Bonjour François. Le passage « personne n’est jamais né avec des idées suicidaires. Il s’agit par conséquent d’un mal acquis » m’interpelle. Il contredit ce que je crois savoir de certaines maladies mentales, comme le trouble bipolaire par exemple. Certes, l’individu qui est devenu bipolaire n’avait pas l’envie de s’enlever la vie à deux ans –et une prédisposition génétique pour la maladie bipolaire n’est pas sûre de devenir la maladie non plus, je le sais bien.
Toutefois, pareille fragilité (et à l’inverse une personnalité très résiliente comme la mienne) sont innéees non? Ne faudrait-il donc pas nuancer un peu le fait que tu poses?
Tu soulèves une bonne question, Jean. Je n’avais pas réfléchi au sujet sous l’angle que tu définis, très juste il me semble et te donne raison. Merci de la précision.
Dans le passage que tu cites, j’en conclus que c’est l’énoncé un mal acquis qui fait défaut. Le mot est mal choisi, en effet, à cause de son ambiguïté. Je l’entendais ici dans son acception littéraire « de chose particulière qui est mauvaise ». J’espère qu’on me pardonnera l’imprécision, dans l’espoir qu’on s’arrête à ton commentaire.
Un enfant à beaucoup moins de recul que nous adulte, son monde peut s’écrouler pour des choses qui peuvent nous paraitre bénignes. C’est pourquoi nous devons toujours être à leurs écoute et déceler les moindre indices de mal être ! Certain enfants sont extrêmement sensible et c’est ceux la qu’il faut surveiller…
Vous avez raison de signaler cette différence de perceptions entre adultes et enfants. On ne saurait reprocher à un enfant de ne pas voir les choses sous l’angle de ses parents, puisque ni son expérience de la vie ni la maturité cognitive le lui permettent, mais les adultes ont au moins l’avantage d’être déjà passés par cet âge. La mémoire, malheureusement, est peu fiable.
Bonjour François, pouvez vous expliquer « La détresse qui mène au suicide commence très tôt » , je veut savoir de quelle manière la détresse participe au suicide. Merci
La détresse est une souffrance dont la constance équivaut à une forme de torture qui finit par miner l’instinct de survie. Il vient un temps, sans doute, où la détresse a raison de l’espoir.
Il y a malheureusement aussi une cause génétique au suicide, enfin épigénétique (gènes + environnement) et un enfant faible transporteur de sérotonine sera plus enclin à commettre l’acte fatal… Je vous renvoie aux travaux de Boris Cyrulnik sur le sujet.
» Le suicide obéit à une convergence de causes, dont l’isolement sensoriel est le carrefour. »
Je vous remercie de cette très intéressante information.

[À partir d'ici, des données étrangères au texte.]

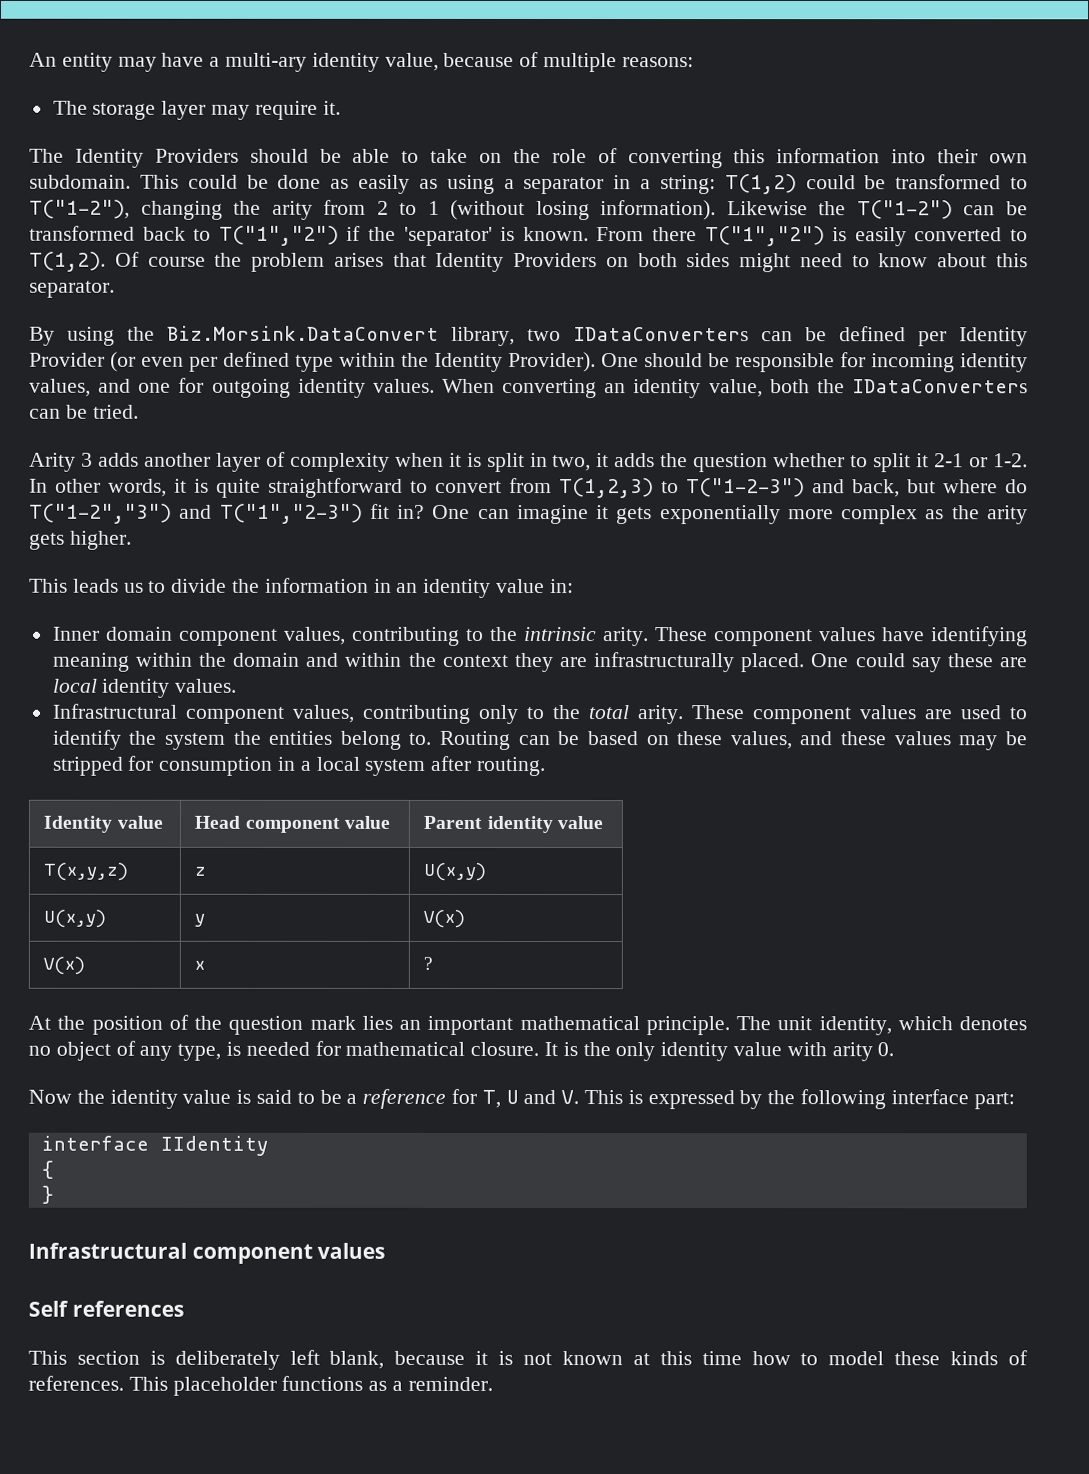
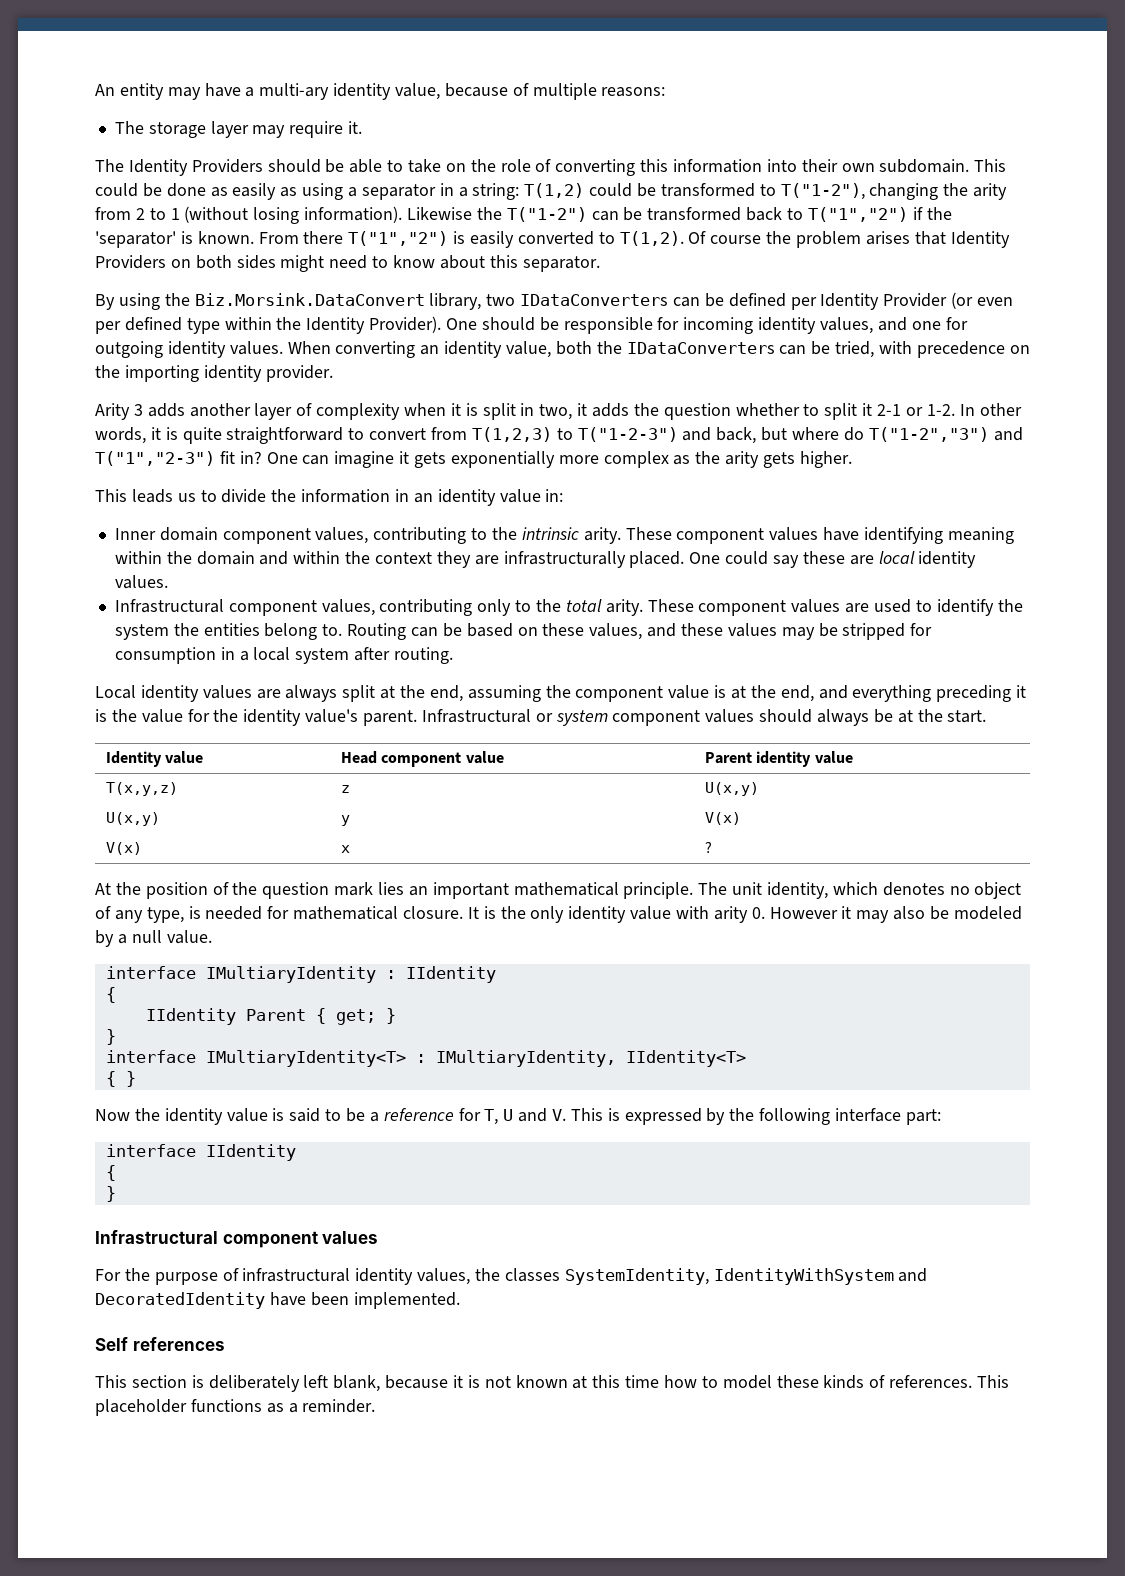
[92,404,139,419] tried. -> [835,341,1030,358] [95,365,333,382] tried, with precedence on the importing identity provider.
(546, 766) none -> [95,685,1027,702] [95,709,987,726] // Local identity values are always split at the end, assuming the component value is at the end, and everything preceding it is the value for the identity value's parent. Infrastructural or system component values should always be at the start.
(895, 1049) none -> [769,906,1022,923] [95,930,212,947] [105,966,496,983] [105,987,116,1003] [145,1008,396,1025] [105,1029,116,1045] [105,1050,746,1067] [105,1071,136,1087] However it may also be modeled by a null value. // interface IMultiaryIdentity : IIdentity // { // IIdentity Parent { get; } // } // interface IMultiaryIdentity<T> : IMultiaryIdentity, IIdentity<T> // { }
(386, 1250) none -> [95,1268,928,1285] [95,1292,460,1309] // For the purpose of infrastructural identity values, the classes SystemIdentity, IdentityWithSystem and DecoratedIdentity have been implemented.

Vouloir se suicider à 4 ans çà interpelle forcément et devrait nous faire prendre conscience qu’il y a plus important que de disposer de moyens matériels pour communiquer alors qu’il suffit d’engager une conversation tout simplement. Le problème est que le progrès a apporté aussi la solitude et les enfants sont les premiers à le subir et c’est terrible.
Cheyenne a raison, on vit dans un monde très paradoxal, il y a de nombreux outils de communication mais la réelle communication entre les personnes est rompue ou pas assez poussée. La société d’aujourd’hui nous pousse vers un individualisme déconcertant où il faut constamment être le meilleur. Et ceux qui n’arrivent pas à suivre le pas sont délaissés et on n’y prête plus attention. C’est pourquoi le taux de suicide ne cesse d’augmenter. Les personnes qui se sentent mal ne trouvent personne à qui le dire et se renferme dans leur solitude.
Le suicide aussi traduit un manque d’écoute flagrant ou alors une pression psychologique constante qui forcément amène la personne à vouloir en finir. Ce qui m’émeut et me révolte le plus c’est de voir des enfants tellement jeunes mettre fin à leur vie, cela me tue vraiment!
Le suicide, lorsqu’il ne se concrétise pas est d’abord un appel au secour lancé à soit même. Au niveau de la tentative de suicide (la fameuse TS), c’est soit un appel au secour lancé à son entourage, soit un échec dans le suicide.
J’ai déjà lu sur quelques topics des personnes demandant des méthodes, des façons, des trucs pour partir surement sans souffrir. J’ai aussi lu sur d’autres topics, que les personnes concernées connaissaient un bon moyen pour quitter le paysage d’emmerdes qui les enferme.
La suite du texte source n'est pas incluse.